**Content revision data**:
═══

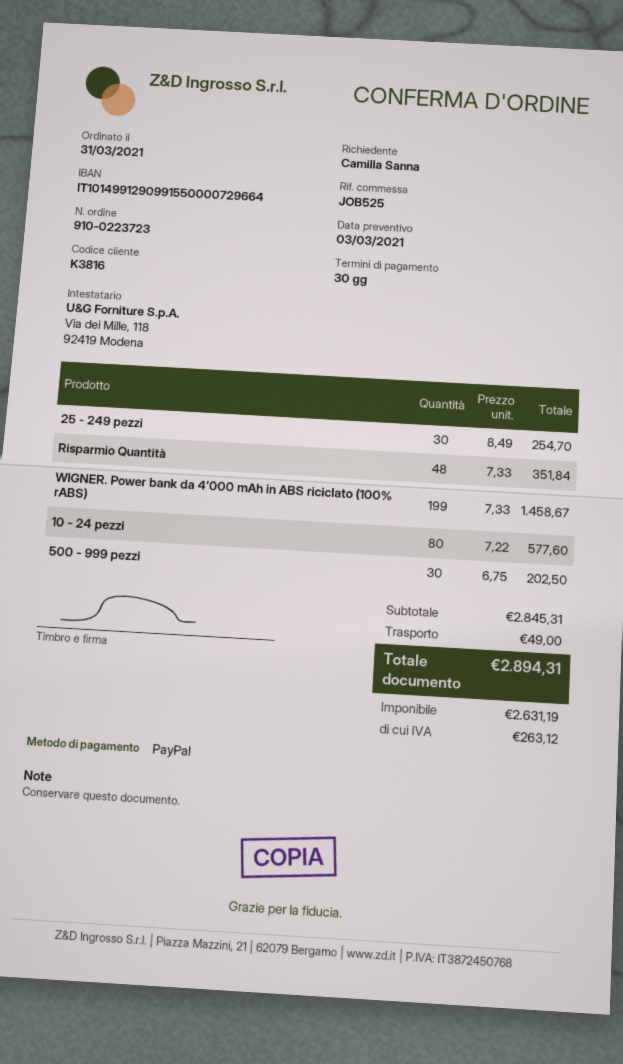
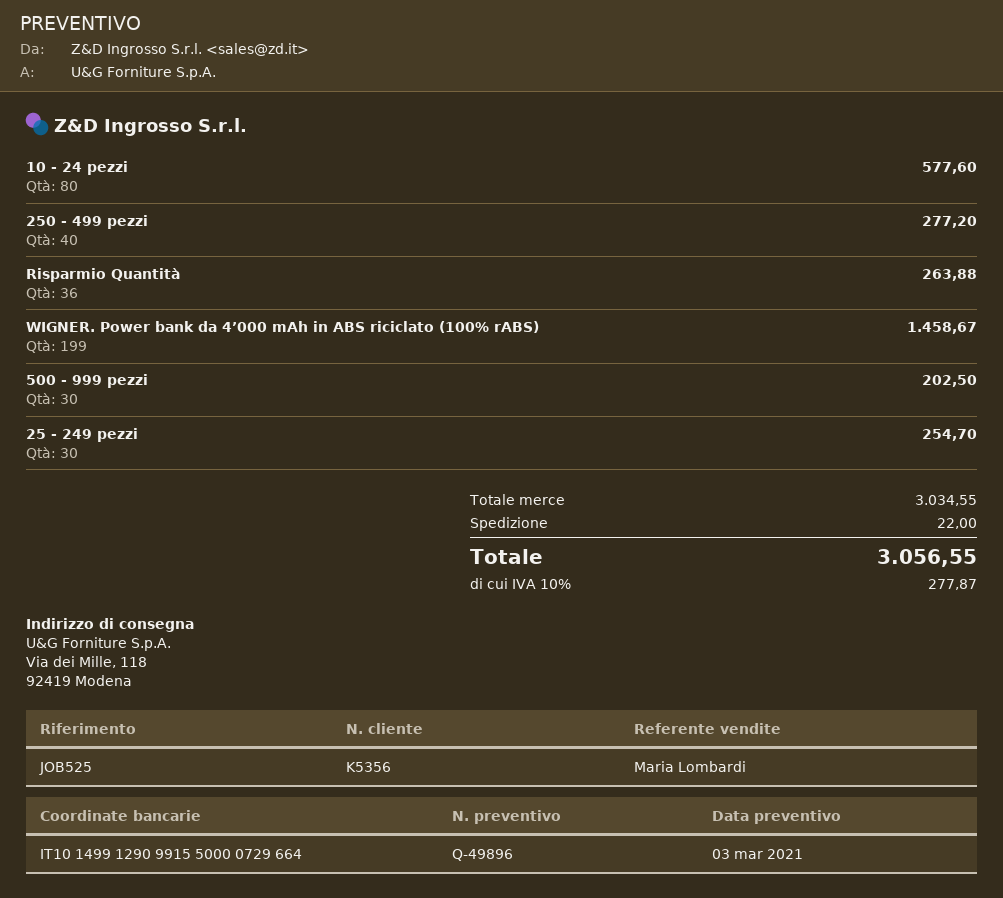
customer number: K3816 -> K5356
Risparmio Quantità: 48 for 351.84 -> 36 for 263.88
250 - 499 pezzi: none -> 40 for 277.20
subtotal: 2845.31 -> 3034.55
shipping: 49.00 -> 22.00
tax: 263.12 -> 277.87
total: 2894.31 -> 3056.55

═══

**DIRECTIONS FOR THIS TASK**: Starting from the line holding "250 - 499 pezzi: none -> 40 for 277.20", restate the remaining lines of the data word for word, including the last.

**SOLUTION FOR THIS PROBLEM**:
250 - 499 pezzi: none -> 40 for 277.20
subtotal: 2845.31 -> 3034.55
shipping: 49.00 -> 22.00
tax: 263.12 -> 277.87
total: 2894.31 -> 3056.55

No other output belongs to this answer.